Twórca „Pszczelego Miasteczka” – Jan Gajdacz, rozpoczął tworzenie go w 1970 r. na terenie nieczynnego kamieniołomu „Na Mołczynie”

Po obejrzeniu uli, zostaliśmy zaproszeni do jednej z drewnianych chat, w której można było zakupić miód. Wybór miodów jest spory. Aby pomóc nam wybrać, najpierw zostajemy zaproszeni do degustacji wybranych rodzajów miodu. Dzieciom smakują wszystkie, dlatego aby jeszcze ułatwić nam wybór, pani prowadząca Miasteczko czyta nam o właściwościach zdrowotnych poszczególnych rodzai miodów. W końcu dokonujemy wyboru i już nie możemy się doczekać pysznych śniadań i kolacji słodzonych miodem. Oprócz miodu, można także zakupić inne pszczele produkty: słoik pyłku czy też świeczkę z naturalnego pszczelego wosku. Świeczki te mają kształty związane z pszczelarstwem – ule, misie, ale także inne, takie jak słoniki czy sowy. Jest to niedroga, a bardzo sympatyczna pamiątka, która może także stać się podarunkiem dla bliskich.

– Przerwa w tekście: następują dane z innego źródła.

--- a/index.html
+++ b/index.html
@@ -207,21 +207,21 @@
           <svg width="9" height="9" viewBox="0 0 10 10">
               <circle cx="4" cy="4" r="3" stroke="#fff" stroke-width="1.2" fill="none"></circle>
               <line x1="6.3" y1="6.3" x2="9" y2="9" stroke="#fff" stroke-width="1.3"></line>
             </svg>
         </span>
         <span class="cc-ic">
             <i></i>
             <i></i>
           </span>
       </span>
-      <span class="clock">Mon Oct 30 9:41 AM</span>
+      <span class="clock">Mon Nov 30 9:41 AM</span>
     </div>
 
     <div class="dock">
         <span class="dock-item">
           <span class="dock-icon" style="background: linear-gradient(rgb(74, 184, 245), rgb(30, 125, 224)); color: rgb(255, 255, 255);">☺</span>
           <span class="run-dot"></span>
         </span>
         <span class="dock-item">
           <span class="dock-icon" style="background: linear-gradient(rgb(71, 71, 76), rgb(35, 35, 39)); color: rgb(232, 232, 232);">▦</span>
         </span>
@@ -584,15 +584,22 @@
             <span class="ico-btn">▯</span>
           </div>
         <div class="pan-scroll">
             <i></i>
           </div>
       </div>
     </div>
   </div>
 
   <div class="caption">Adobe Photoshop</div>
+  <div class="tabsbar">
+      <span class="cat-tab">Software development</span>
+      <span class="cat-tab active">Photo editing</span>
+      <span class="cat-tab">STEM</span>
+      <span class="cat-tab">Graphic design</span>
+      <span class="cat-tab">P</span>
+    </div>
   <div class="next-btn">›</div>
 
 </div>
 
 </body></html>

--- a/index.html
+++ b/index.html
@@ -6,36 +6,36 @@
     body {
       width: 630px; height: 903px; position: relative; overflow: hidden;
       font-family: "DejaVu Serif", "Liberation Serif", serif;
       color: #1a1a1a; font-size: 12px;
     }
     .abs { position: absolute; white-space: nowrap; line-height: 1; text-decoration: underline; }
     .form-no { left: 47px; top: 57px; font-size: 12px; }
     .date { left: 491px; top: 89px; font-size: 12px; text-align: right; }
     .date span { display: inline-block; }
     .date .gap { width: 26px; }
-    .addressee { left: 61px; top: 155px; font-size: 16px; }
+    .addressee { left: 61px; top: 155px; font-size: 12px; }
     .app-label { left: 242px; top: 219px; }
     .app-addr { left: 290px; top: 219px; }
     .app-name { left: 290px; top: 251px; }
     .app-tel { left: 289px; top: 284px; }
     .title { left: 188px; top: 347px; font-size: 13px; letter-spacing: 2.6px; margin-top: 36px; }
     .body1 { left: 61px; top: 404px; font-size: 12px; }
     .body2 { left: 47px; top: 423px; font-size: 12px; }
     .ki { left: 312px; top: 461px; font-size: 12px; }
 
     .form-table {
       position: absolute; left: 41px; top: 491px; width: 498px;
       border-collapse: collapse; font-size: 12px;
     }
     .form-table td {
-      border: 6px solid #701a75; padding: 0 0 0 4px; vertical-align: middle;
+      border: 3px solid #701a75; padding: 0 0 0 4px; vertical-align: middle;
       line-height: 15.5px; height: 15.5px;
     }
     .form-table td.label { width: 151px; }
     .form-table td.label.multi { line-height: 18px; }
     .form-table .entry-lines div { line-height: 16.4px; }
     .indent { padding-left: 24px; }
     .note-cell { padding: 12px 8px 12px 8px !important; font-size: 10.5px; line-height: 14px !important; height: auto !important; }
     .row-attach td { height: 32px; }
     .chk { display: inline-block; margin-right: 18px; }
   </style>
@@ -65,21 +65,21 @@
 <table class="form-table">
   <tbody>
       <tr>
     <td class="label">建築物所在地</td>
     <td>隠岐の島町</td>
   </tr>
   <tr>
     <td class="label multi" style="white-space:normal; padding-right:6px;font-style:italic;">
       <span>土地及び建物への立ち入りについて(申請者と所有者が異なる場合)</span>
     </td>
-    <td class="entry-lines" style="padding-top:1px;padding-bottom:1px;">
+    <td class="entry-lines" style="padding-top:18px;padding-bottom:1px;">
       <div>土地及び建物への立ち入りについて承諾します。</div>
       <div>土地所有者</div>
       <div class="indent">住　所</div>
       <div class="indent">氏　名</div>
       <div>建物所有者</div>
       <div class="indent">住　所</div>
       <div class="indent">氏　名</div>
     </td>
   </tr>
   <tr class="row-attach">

Na zewnątrz dzieci mogą jeszcze skorzystać z huśtawek, jest kilka ławek ze stołami, także pod zadaszeniem, przy których można odpocząć. Jest też niedźwiedź z ławeczką, przy którym można zrobić sobie zdjęcie oraz kilka małych drewnianych niedźwiadków, wspinających się po gałęziach.
Zwiedzanie jest bezpłatne, ale można pasiekę wesprzeć materialnie – stoi tutaj sympatyczny drewniany miś, który trzyma skarbonkę, do której można wrzucać wolne datki. Aby odwiedzić to miejsce, trzeba się wcześniej umówić – numery telefonów, pod które można dzwonić, można znaleźć tutaj.

akwen ton

Po zwiedzaniu Pszczelego Miasteczka, skierowaliśmy się do Goleszowa, aby udać się nad jezioro Ton. Dojeżdżamy do Goleszowa, znów kluczymy wśród wąskich uliczek, odnajdujemy niebieskie drogowskazy i docieramy na miejsce. Parkujemy tuż przed zakazem ruchu, na wydzielonej zatoce parkingowej. Przechodzimy przez tunel, który do lat 60. XX w. służył dla kolejki wąskotorowej, dojeżdżającej do kamieniołomu. Przed przejściem tunelu, nic nie wskazuje, że zaraz naszym oczom ukaże się:

… bardzo malownicze jezioro Ton. Niewielkie, bo o powierzchni jedynie 2 ha, ale o szmaragdowej wodzie. Można je obejść dookoła, co kawałek spotykamy ławki, które zachęcają by na dłużej przysiąść i popatrzeć na akwen. A jest na co popatrzeć: w czystej wodzie co chwila pojawiają się cały ławice ryb. Żyją tu m.in. karpie, amury czy szczupaki. Nic dziwnego, że jest to raj dla wędkarzy. Działa tutaj Towarzystwo Wędkarskie „Ton”, czasem są nawet organizowane zawody wędkarskie. Jezioro jest bardzo głębokie, a ścieżka wąska, idąc więc z mniejszymi dziećmi, trzymajmy je mocno za rękę, osłaniając je od strony jeziora (momentami ścieżka wiedzie bardzo blisko wody). Jednakże naprawdę warto tu zajrzeć, to oaza ciszy i spokoju. W jeziorze kąpiel jest zabroniona.

informator:

Dojazd:
Aby dojechać do Pszczelego Miasteczka, cały czas od Ustronia lub Goleszowa kierujemy się do miejscowości Leszna Górna. Kiedy po lewej mijamy zamek w Goleszowie, leżący tuż przy charakterystycznym łukowatym skrzyżowaniu, dalej jedziemy cały czas prosto za główną drogą, za znakami na Pszczele Miasteczko i Leszną Górną. Gdy zobaczymy już przed nami budynki przejścia granicznego, zjeżdżamy lekko w prawo za niebieskim znakiem informującym o drodze do Pszczelego Miasteczka, a następnie skręcamy w pierwszą drogę w prawo – jedziemy nią aż do samego końca, przy którym znajduje się Pszczele Miasteczko (uwaga: droga bardzo wąska i w złym stanie, radzimy jechać powoli i ostrożnie)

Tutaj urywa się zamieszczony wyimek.